→ Activity: Below are records; count the lines in them that hold "Unduh" and give only the count.
(The input begins)
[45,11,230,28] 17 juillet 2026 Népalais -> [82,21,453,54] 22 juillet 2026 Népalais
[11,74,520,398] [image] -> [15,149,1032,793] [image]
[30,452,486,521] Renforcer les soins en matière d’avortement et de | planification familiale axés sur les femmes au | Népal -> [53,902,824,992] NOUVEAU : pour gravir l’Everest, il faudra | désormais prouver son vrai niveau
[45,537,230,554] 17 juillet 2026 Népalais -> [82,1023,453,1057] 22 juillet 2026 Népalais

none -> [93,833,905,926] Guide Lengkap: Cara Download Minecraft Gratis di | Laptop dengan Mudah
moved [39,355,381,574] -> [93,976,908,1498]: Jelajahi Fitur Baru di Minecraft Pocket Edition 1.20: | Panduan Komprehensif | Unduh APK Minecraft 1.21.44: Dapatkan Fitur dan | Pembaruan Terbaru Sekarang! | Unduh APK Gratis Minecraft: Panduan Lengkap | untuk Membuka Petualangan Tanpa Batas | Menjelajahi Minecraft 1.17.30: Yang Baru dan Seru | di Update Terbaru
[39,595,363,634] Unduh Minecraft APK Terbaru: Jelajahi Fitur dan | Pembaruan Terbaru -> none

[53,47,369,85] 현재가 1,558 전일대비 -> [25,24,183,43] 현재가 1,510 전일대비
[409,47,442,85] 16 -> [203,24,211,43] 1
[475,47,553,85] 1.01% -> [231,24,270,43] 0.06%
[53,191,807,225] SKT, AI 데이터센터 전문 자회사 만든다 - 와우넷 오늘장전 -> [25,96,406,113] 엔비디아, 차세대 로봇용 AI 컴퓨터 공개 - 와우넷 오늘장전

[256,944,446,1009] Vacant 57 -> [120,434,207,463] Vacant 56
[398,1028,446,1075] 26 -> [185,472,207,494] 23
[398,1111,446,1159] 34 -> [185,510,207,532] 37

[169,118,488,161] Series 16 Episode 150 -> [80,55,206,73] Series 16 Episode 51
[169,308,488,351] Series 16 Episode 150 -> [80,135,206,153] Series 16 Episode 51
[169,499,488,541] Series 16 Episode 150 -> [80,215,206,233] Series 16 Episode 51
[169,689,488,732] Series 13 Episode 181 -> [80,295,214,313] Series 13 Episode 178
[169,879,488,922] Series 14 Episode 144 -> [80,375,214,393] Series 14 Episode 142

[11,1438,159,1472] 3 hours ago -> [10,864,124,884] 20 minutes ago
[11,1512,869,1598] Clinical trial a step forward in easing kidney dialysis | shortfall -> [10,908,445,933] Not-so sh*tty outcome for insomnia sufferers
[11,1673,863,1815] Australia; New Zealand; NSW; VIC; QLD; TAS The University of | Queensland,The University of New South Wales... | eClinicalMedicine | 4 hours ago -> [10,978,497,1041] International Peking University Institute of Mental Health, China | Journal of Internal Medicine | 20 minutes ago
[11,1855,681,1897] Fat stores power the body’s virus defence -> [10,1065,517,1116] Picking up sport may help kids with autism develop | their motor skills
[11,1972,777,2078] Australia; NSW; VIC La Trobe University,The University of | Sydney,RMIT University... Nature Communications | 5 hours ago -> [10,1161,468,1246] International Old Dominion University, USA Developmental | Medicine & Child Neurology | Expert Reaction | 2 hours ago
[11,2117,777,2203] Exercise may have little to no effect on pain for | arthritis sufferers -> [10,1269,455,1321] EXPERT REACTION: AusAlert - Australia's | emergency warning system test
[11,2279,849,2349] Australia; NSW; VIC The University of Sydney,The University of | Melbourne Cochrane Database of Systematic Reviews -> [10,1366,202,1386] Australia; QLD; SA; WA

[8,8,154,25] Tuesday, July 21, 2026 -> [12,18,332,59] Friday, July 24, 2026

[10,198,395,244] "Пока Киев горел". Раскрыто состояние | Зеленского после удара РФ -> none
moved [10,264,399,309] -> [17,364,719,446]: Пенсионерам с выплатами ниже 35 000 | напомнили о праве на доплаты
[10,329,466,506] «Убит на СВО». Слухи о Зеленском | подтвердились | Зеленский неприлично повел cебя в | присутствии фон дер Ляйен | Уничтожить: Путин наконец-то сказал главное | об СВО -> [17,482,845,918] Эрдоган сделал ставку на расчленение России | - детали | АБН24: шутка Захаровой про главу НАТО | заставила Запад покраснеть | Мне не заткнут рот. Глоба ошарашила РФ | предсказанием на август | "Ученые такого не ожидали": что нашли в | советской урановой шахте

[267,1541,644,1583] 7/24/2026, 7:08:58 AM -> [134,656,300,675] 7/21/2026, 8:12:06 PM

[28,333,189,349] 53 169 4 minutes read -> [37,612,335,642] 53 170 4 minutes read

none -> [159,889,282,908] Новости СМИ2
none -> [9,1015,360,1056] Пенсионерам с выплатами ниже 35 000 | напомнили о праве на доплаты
(The input ends)
→ Completed exercise: 2